Yes, seizures can and do occur in Alzheimer’s disease. While most people associate Alzheimer’s with memory loss, the disease actively damages the brain’s electrical system in ways that trigger seizures. Studies show that seizures develop in 10-25% of Alzheimer’s patients during the course of their illness, making it one of the more common neurological complications that caregivers encounter. The seizure risk increases significantly in the later stages of disease, as neurodegeneration spreads through brain regions that control electrical activity. Consider the case of a 72-year-old man diagnosed with mild cognitive impairment who progressed to moderate Alzheimer’s over three years.

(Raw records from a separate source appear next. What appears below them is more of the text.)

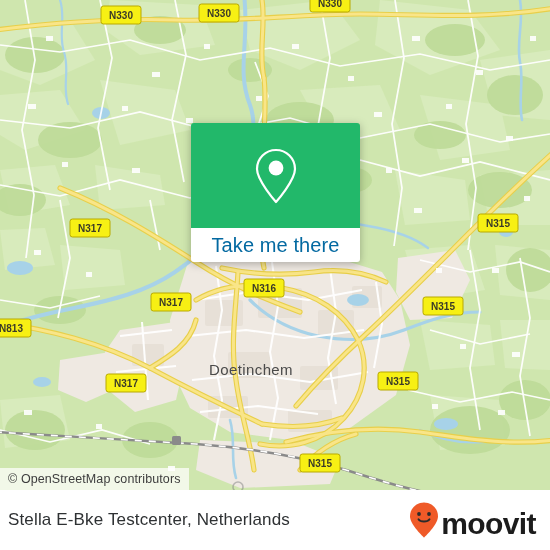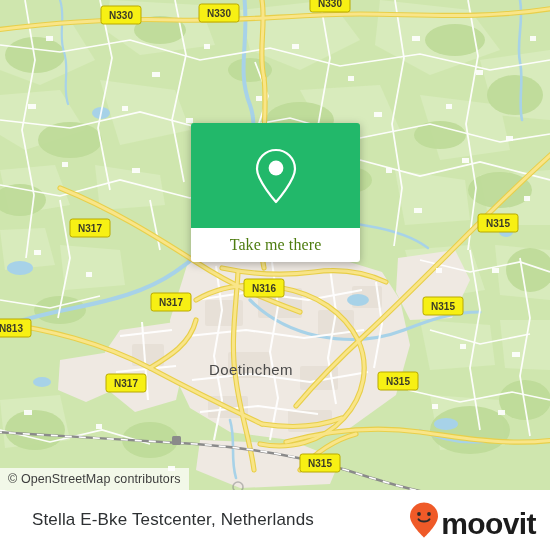"Take me there" #popup-label { color: #4d7c0f -> #0369a1; font-family: Liberation Serif, serif -> none; font-size: 16px -> 20px }
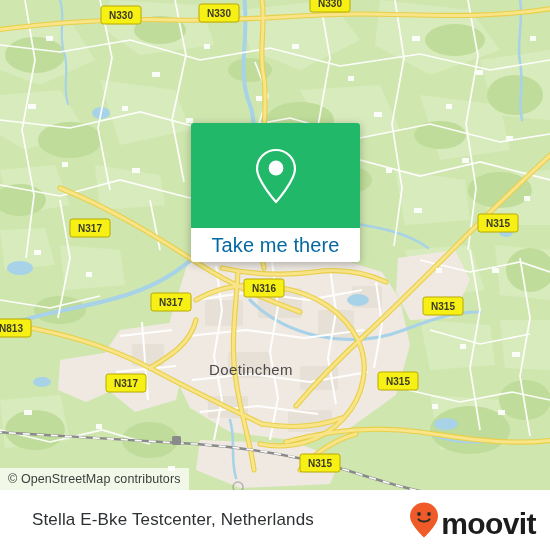"Stella E-Bke Testcenter, Netherlands" #footer-title { margin-left: 32px -> 8px }
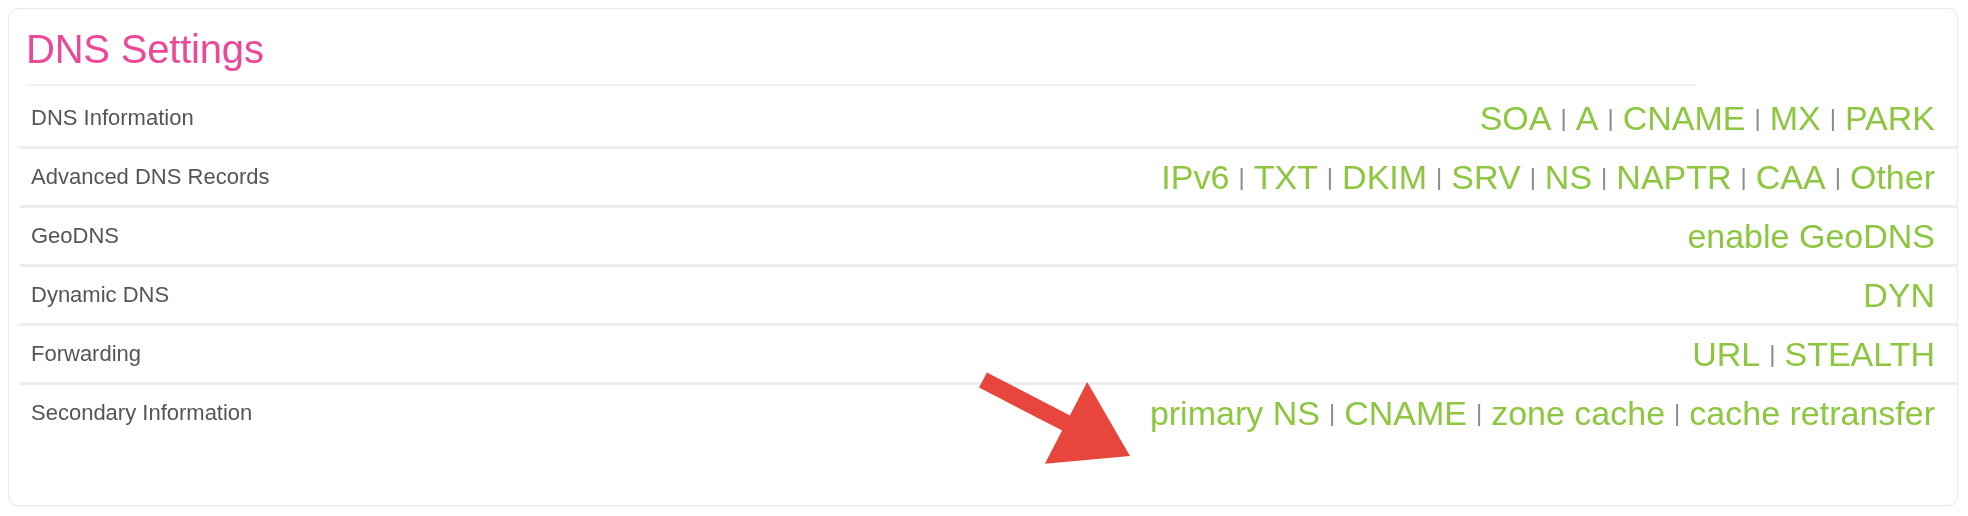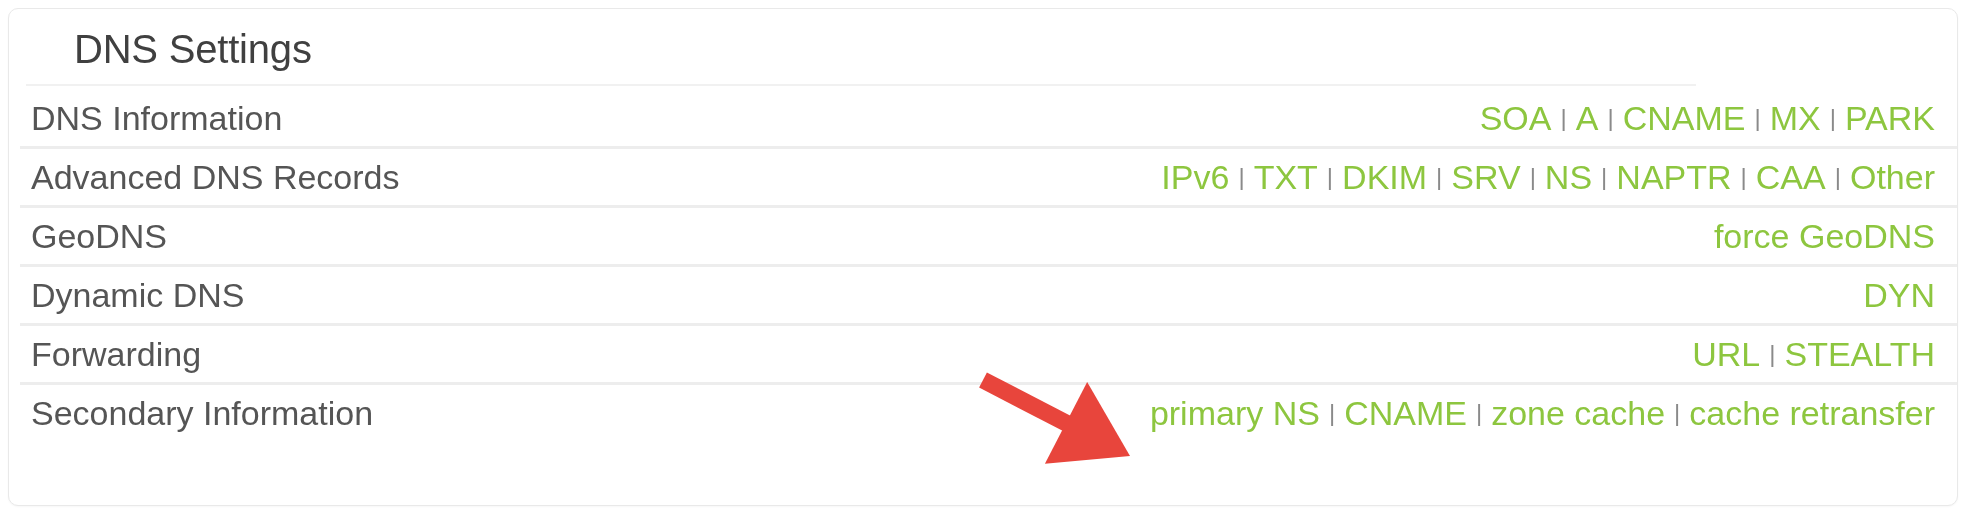"DNS Settings" .card-title { color: #404040 -> #ec4899; margin-left: 48px -> none }
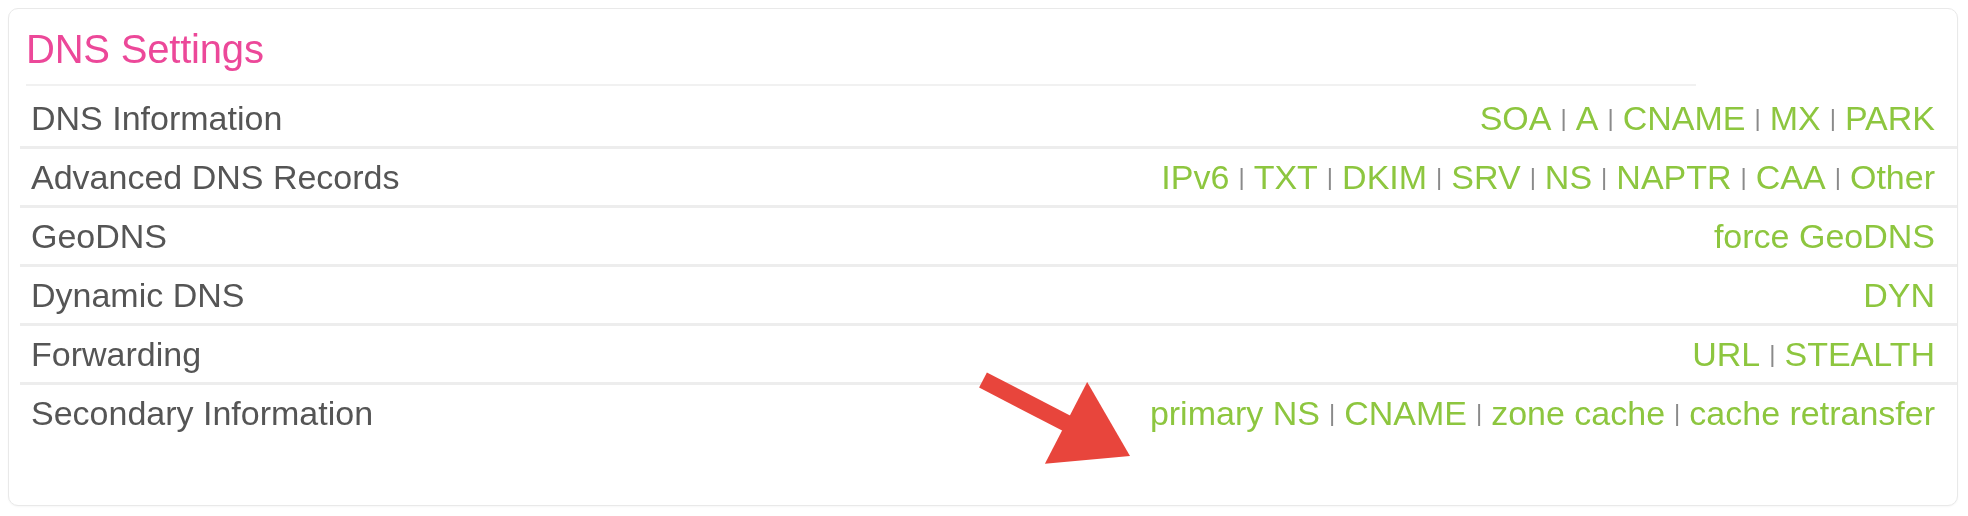"DNS Information" .row-label { font-size: 34px -> 22px }
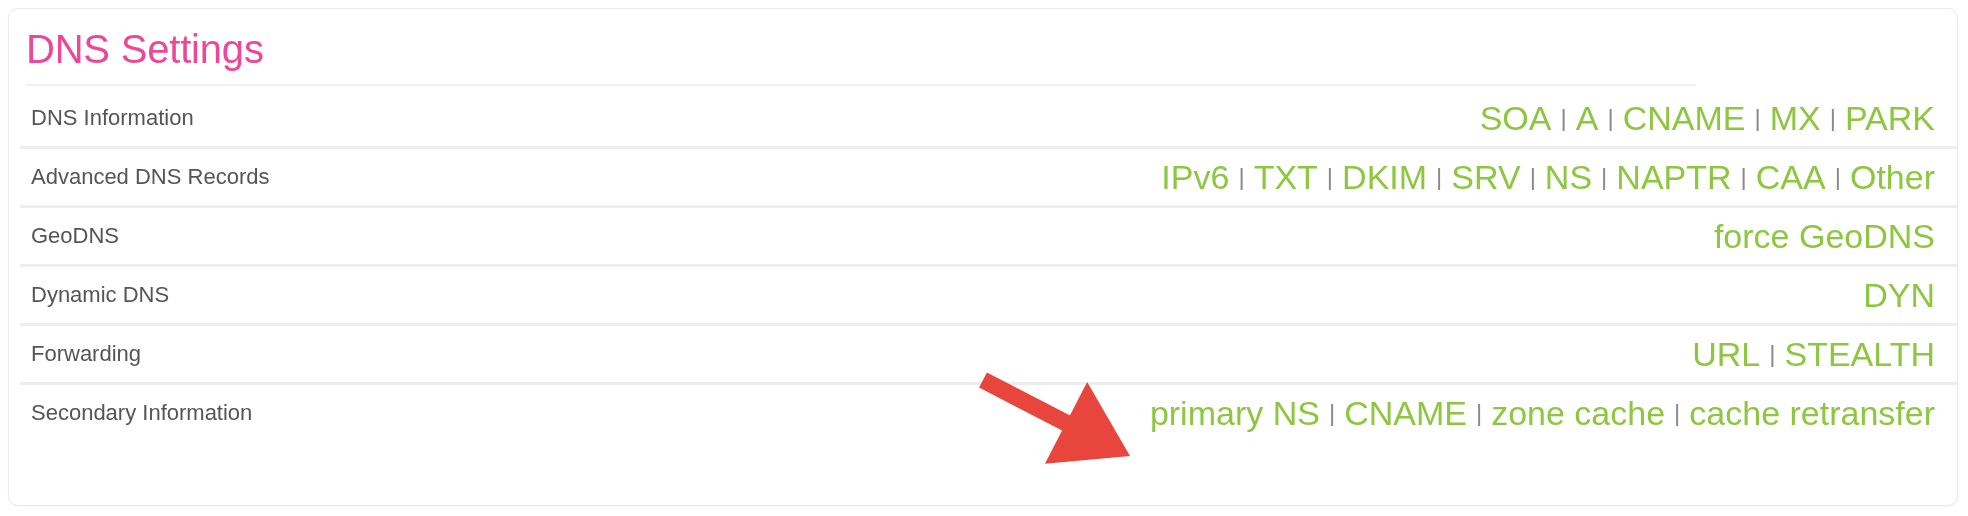"force GeoDNS" a { text: force -> enable }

At year four, while sitting at the dinner table, his body suddenly went rigid, his eyes rolled upward, and he lost consciousness for about two minutes—a generalized tonic-clonic seizure. This wasn’t a separate condition layered on top of his Alzheimer’s; it was the disease itself advancing into his temporal lobe, disrupting normal brain signaling. His neurologist explained that the amyloid plaques and tau tangles destroying his brain tissue were now creating electrical instability in addition to cognitive decline. The relationship between Alzheimer’s and seizures is bidirectional. Not only does Alzheimer’s increase seizure risk, but seizures themselves can accelerate cognitive decline. This means seizure management becomes part of dementia care, not just an emergency response.
Table of Contents
- How Does Alzheimer’s Disease Lead to Seizures?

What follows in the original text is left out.